Shell’s divestment strategy spells opportunity for the Arabian Gulf’s state owned oil and gas companies. Shell sold a stake in its Australian LNG venture Wheatstone to Kuwaiti Petroleum Company’s foreign oil and gas exploration afilliate. Shell also sold an equity stake in an osshore, Brazil oilfield to the Qatar Petroleum Company (QPC) for $1billion. Shell is also seeking to divest marginal oil and gas fields in the North Sea and pipeline networks, refineries and storage businesses in the US Gulf Coast.

I doubt it Shell’s new global strategy will impact its UAE based lubricant/specially fuel, exploration and production, gas and power businesses. In fact, Shell’s divestment programme offers acquisition opportunities for UAE’s new breed of state-owned global energy investors, notably Abu Dhabi’s Mubadala Petroleum, Ipic and Taqa. The biggest divestment programme in the history of Royal Dutch Shell coincides with the growing prominence of Abu Dhabi strategic investors in oil, gas, pipeline, power and petroleum acquisitions all over the world.

I am excited by the positive environmental impact of Shell’s new strategic choices. Shell’s decision to exit Alaska Arctic drilling and restrict onshore drilling in the Niger Delta should surely protect two the world’s most ravaged and fragile ecosystems.
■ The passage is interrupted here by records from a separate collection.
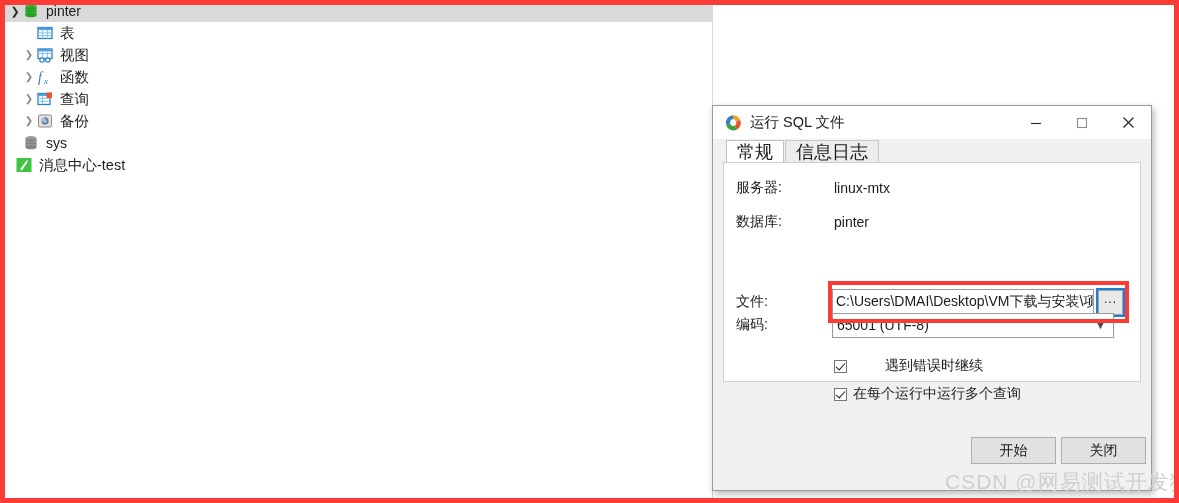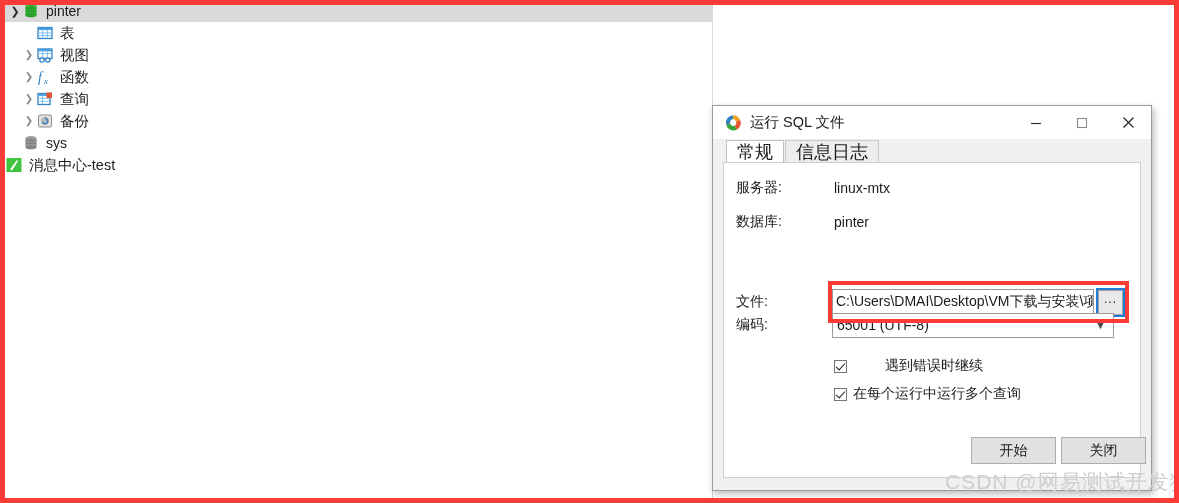"消息中心-test" div.tree-row { padding-left: 5px -> 15px }
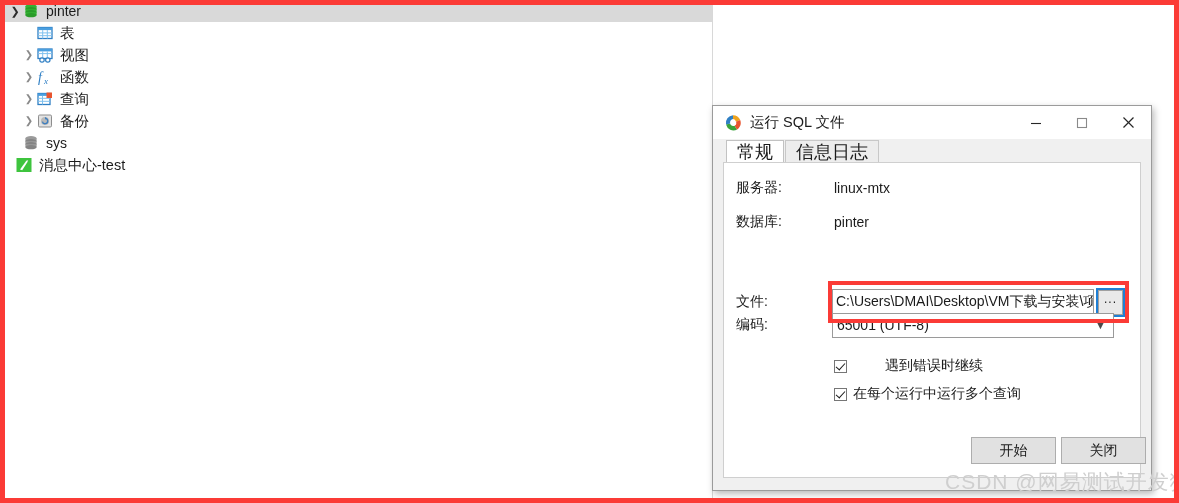"服务器:" #panel { height: 316px -> 220px }
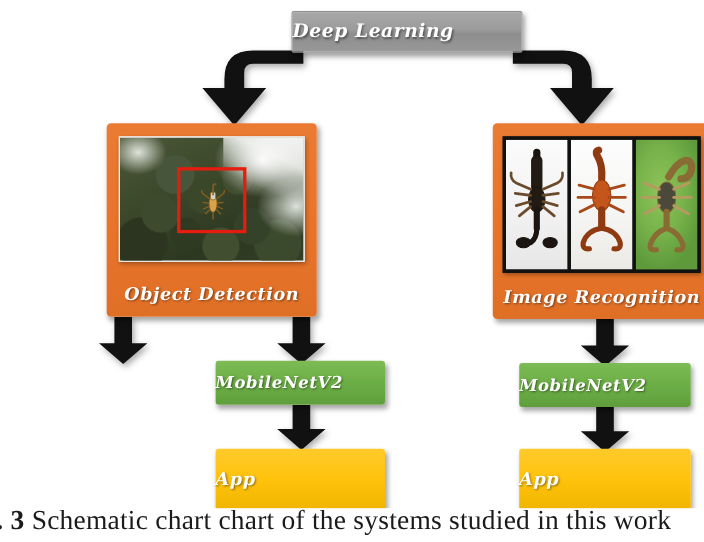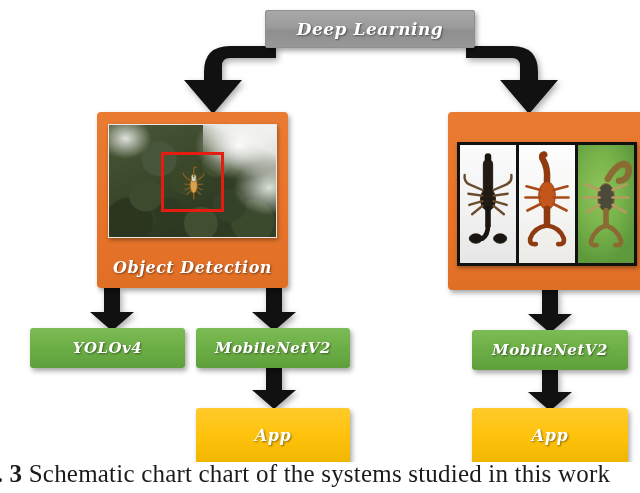"Deep Learning" .node { justify-content: center -> flex-start }
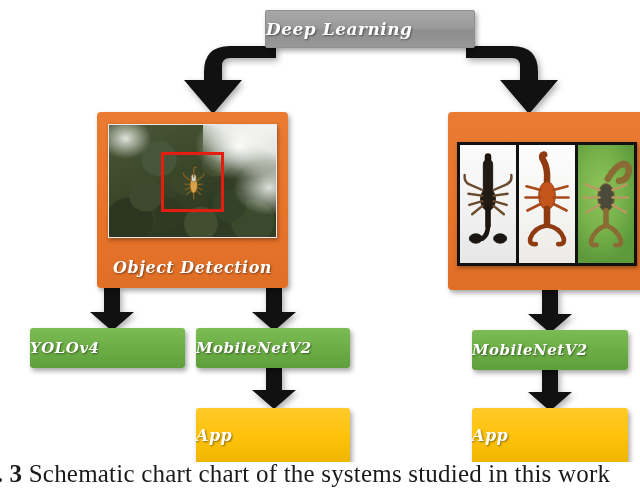"Object Detection" .stage-box { justify-content: center -> flex-start }
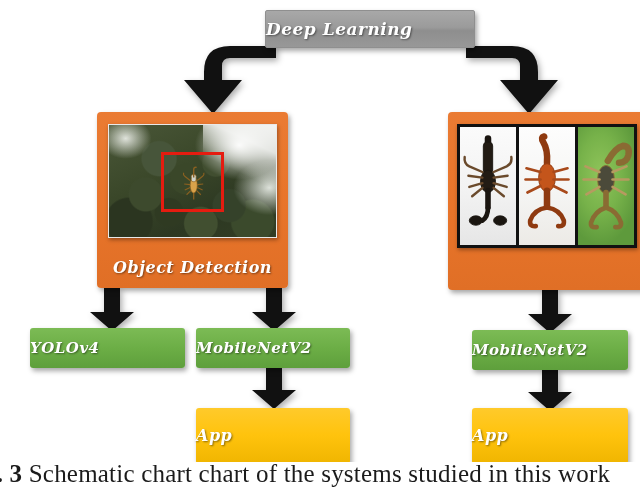"Image Recognition" span.label { html: none -> <span>Image Recognition</span> }
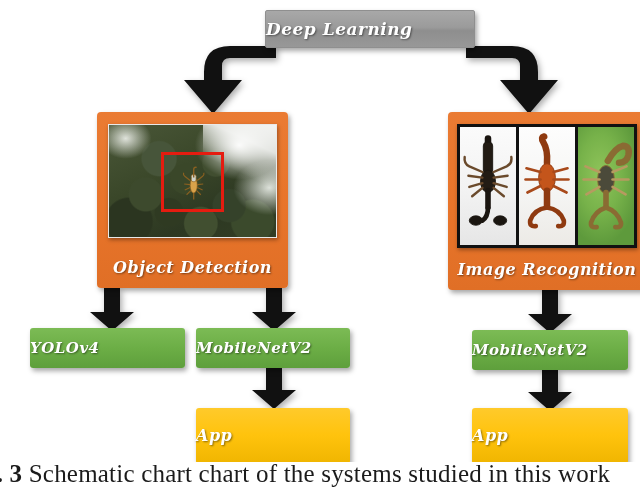"YOLOv4" div.node { html: <div> <span>YOLOv4</span> </div> -> none }
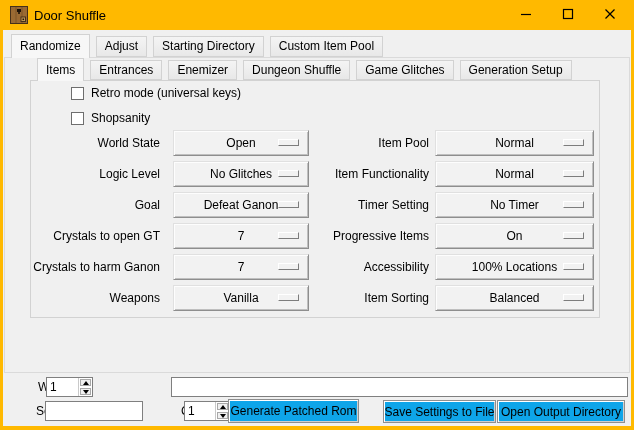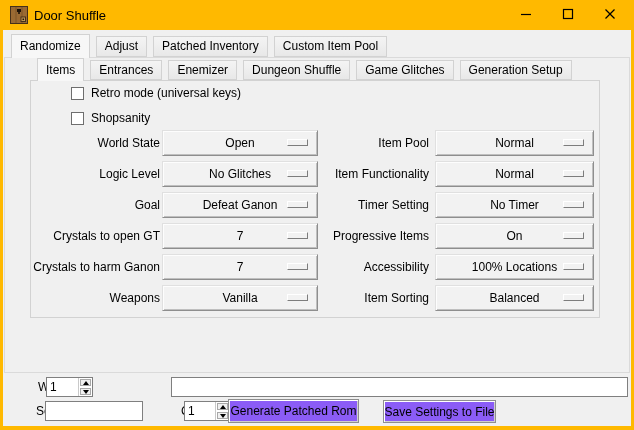"Patched Inventory" span { text: Patched Inventory -> Starting Directory }
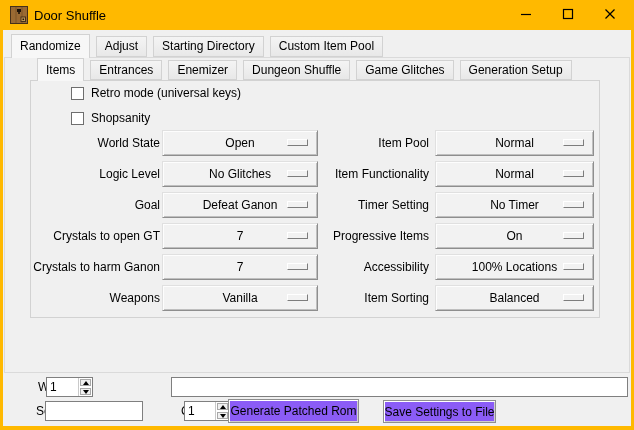"Open" .dd.l { left: 159px -> 170px; width: 156px -> 136px }
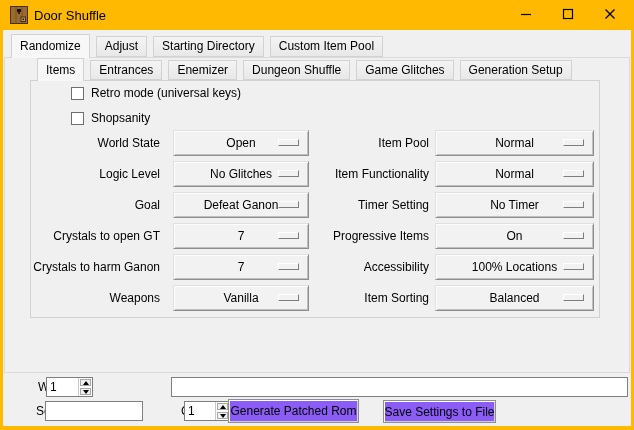"Generate Patched Rom" .btn { background: #8b5cf6 -> #0ea5e9 }
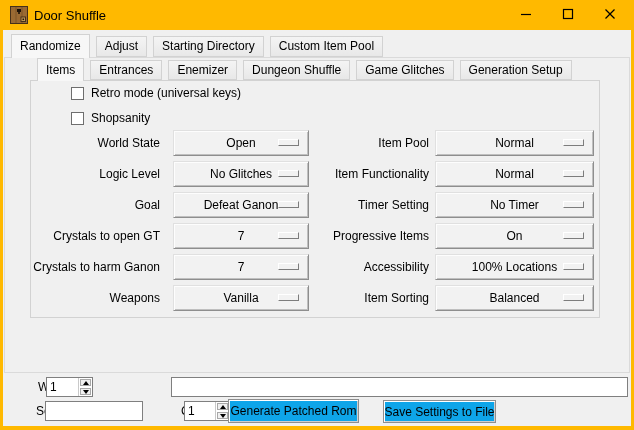"Open Output Directory" div.btn { html: none -> <div>Open Output Directory</div> }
The Niger Delta has been plagued by political violence, theft, sabotage, pollution corruption and horrific oil spills/environmental degradation for decades Shell’s decision to end drilling in its exploration sites in the Chuckchi and Beaufort Seas in the Alaskan Arctic is also a victory for the environmental movement, led by Greenpeace, Friends of the Earth and the conservation NGO Oceania.

By Sarie Khaled

The writer is a Dubai-based research analyst in energy and GCC economics.